• [Task objective]:
Each line of the data that mentions the string "bottom" needs to be identified and copied.

++++ Given records

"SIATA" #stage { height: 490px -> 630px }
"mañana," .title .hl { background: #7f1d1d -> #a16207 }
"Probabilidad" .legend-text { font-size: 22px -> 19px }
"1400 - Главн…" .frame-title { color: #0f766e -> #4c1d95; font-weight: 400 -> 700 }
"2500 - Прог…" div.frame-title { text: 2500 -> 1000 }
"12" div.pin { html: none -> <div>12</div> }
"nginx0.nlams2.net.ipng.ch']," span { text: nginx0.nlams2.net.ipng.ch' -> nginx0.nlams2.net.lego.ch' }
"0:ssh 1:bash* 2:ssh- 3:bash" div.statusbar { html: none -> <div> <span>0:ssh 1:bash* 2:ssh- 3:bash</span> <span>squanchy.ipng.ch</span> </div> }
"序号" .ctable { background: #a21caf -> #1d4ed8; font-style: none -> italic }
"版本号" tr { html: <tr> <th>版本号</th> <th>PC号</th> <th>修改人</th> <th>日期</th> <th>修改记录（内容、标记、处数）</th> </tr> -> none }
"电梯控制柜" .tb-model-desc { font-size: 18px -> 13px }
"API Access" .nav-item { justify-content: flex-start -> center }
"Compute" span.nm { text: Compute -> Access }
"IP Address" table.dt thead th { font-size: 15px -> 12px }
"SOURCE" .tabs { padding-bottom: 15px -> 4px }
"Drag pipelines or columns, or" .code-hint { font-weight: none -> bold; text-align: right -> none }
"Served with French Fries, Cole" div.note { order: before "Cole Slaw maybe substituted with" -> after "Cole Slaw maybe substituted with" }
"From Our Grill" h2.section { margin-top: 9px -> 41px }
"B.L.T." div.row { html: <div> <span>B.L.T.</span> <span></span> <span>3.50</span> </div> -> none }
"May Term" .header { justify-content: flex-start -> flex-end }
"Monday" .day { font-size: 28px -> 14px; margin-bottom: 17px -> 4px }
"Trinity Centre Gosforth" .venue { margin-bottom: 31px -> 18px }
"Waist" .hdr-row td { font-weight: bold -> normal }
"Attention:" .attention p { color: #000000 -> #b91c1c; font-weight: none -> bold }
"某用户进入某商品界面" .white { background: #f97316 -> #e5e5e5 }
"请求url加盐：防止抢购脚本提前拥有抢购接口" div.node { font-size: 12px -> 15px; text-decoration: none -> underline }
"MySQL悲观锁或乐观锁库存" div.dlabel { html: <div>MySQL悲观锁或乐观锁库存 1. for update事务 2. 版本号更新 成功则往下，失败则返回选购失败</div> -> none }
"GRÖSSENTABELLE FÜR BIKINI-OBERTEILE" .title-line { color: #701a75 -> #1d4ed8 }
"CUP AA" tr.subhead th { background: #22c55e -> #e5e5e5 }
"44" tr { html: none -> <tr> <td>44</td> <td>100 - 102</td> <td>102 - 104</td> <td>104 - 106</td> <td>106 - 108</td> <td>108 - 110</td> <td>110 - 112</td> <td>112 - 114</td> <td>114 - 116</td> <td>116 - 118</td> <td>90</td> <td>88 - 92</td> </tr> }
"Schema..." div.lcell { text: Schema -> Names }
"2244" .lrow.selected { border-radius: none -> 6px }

++++++++

• [Result of the exercise]:
"SOURCE" .tabs { padding-bottom: 15px -> 4px }
"Monday" .day { font-size: 28px -> 14px; margin-bottom: 17px -> 4px }
"Trinity Centre Gosforth" .venue { margin-bottom: 31px -> 18px }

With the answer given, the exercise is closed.